In dem Buch „Apple Design: eine Analyse“ blickt Felix Torkar auf die gestalterische Entwicklung seit 1998 und fasst zusammen, wie sich das Design mehr und mehr versachlicht hat und die Symbiose aus Hardware und Software seit dem ersten Macintosh weiterentwickelt wurde.

Der Biss in die verbotene Frucht vom Baum der Erkenntnis hat bekanntlich zur Vertreibung aus dem Paradies geführt. Oder sollte man darin einen Erfolg sehen? Wer auf die Geschichte der Firma schaut, deren Logo den angebissenen Apfel zeigt, kann das durchaus glauben. Fallen in Gesprächen über Produktdesign dann noch die Namen Steve Jobs und Jonathan Ive, dauert es nicht lange, bis beide heiliggesprochen werden, wobei der Grund dafür keineswegs allein im Aussehen von Computergehäusen oder Geräten der Unterhaltungselektronik zu finden ist.

Wer auf das Design von Apple und in die Morgendämmerung einer digitalen Welt blickt, spricht über nicht weniger als den Beginn neuer Lebensweisen. Wie war es möglich, dass sich Apple mit mehr als einer Milliarde verkaufter iPhones in den letzten 20 Jahren von einem Nischenhersteller von Computern zu einem der wertvollsten Konzerne der Welt entwickelt hat? Entscheidend war und ist: Apple hat Maßstäbe gesetzt, was Design im Verbund mit technischer Innovation und geschicktem Marketing im 21. Jahrhundert zu leisten vermag.

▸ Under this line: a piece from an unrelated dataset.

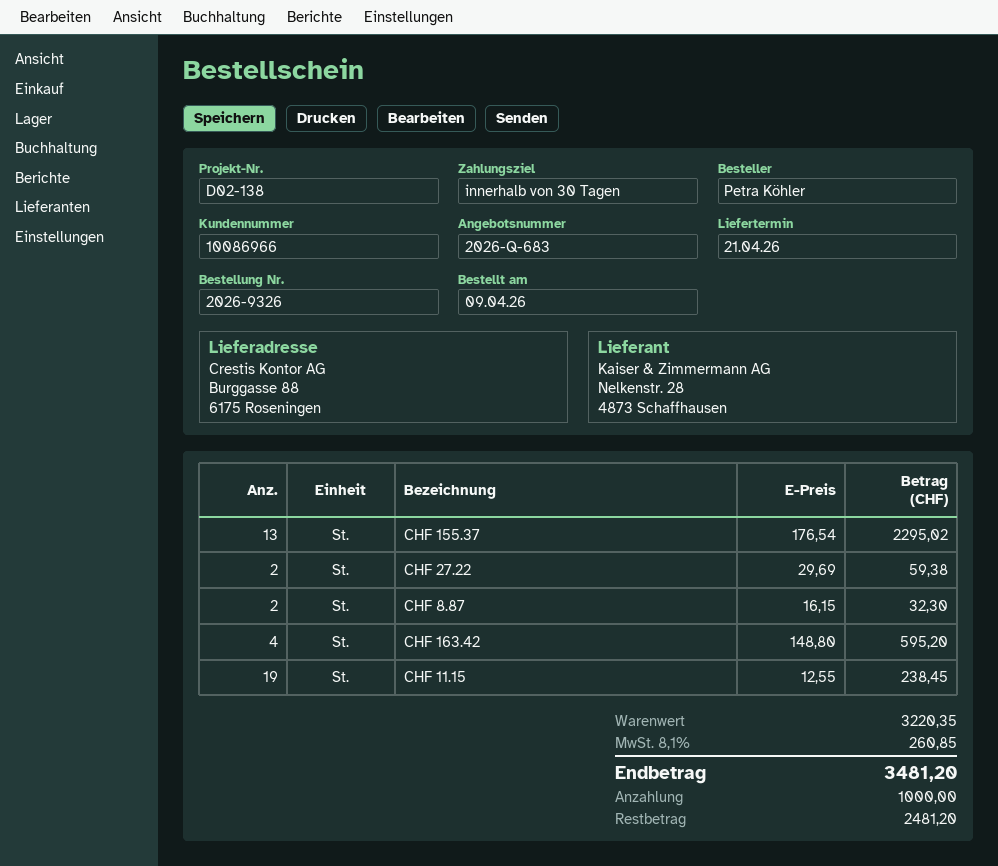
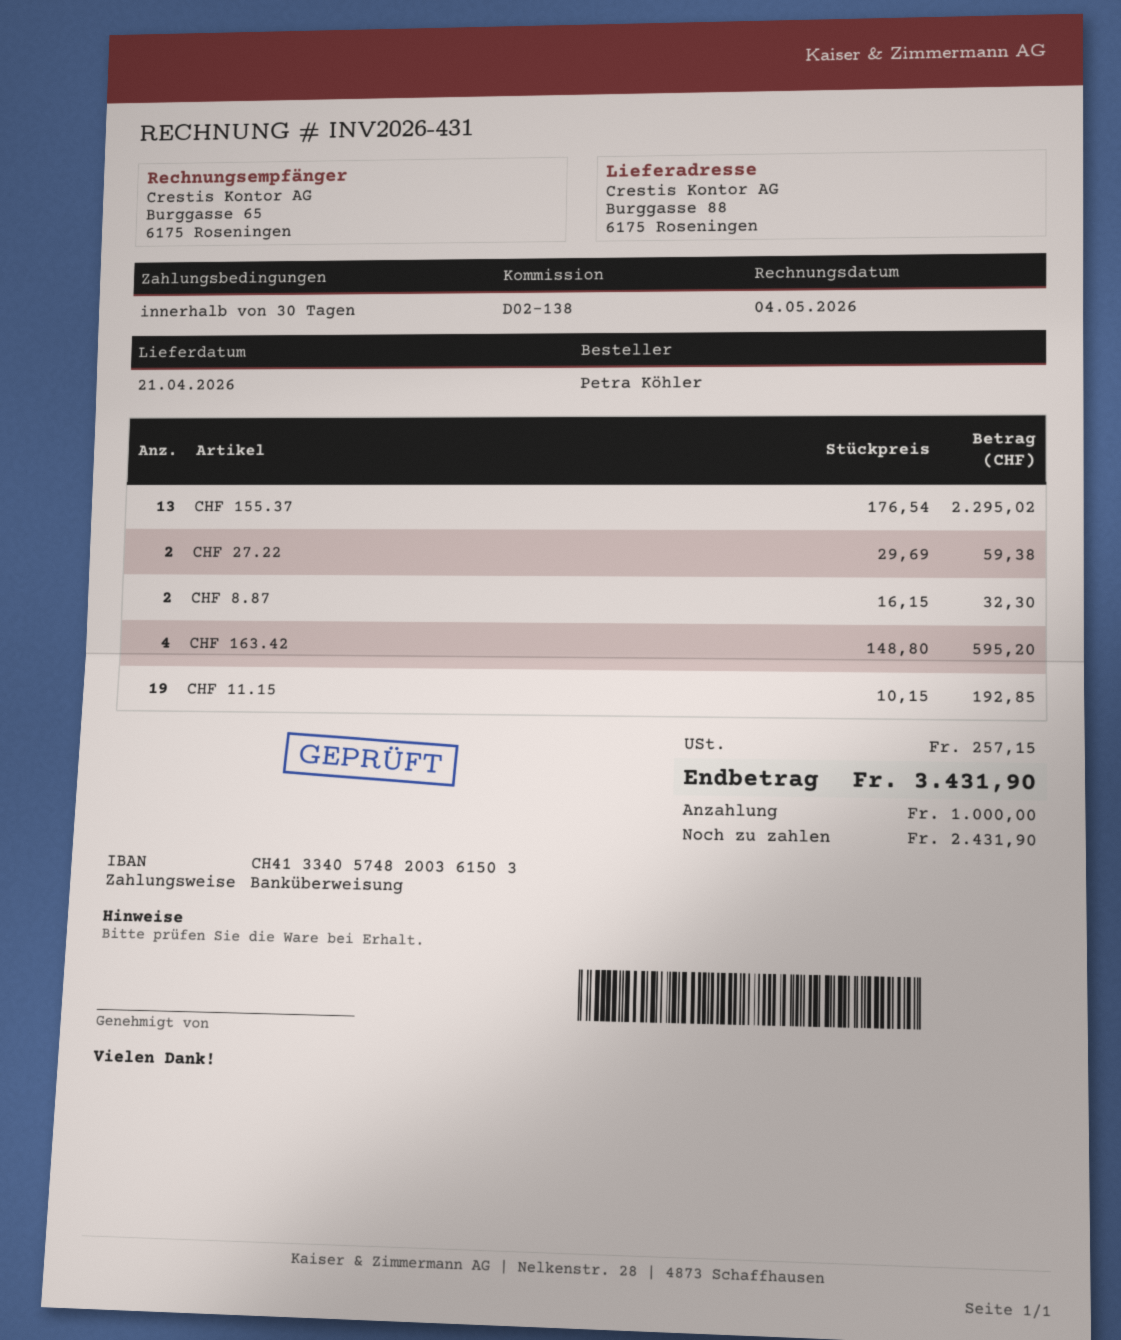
CHF 11.15: 19 x 12.55 = 238.45 -> 19 x 10.15 = 192.85
tax: 260.85 -> 257.15
total: 3481.20 -> 3431.90
balance: 2481.20 -> 2431.90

Entsprechend widmet sich der Design- und Architekturhistoriker Felix Torkar in „Apple Design: eine Analyse“ (av edition, 2020) abermals den Grundlagen und der Entwicklung von Apples längst ikonischer Produktgestaltung. Es sind, wie Christoph Böninger von der IF Design Foundation, die Torkars Publikation gefördert hat, in seinem Vorwort schreibt, vor allem drei Fragen, die der Autor beantworten möchte: Welche Voraussetzungen haben zu Apples heutiger Sonderstellung geführt? Wie lassen sich die verschiedenen gestalterischen Phasen trennen? Und wie lässt sich die Produktgestaltung von Apple kontextualisieren?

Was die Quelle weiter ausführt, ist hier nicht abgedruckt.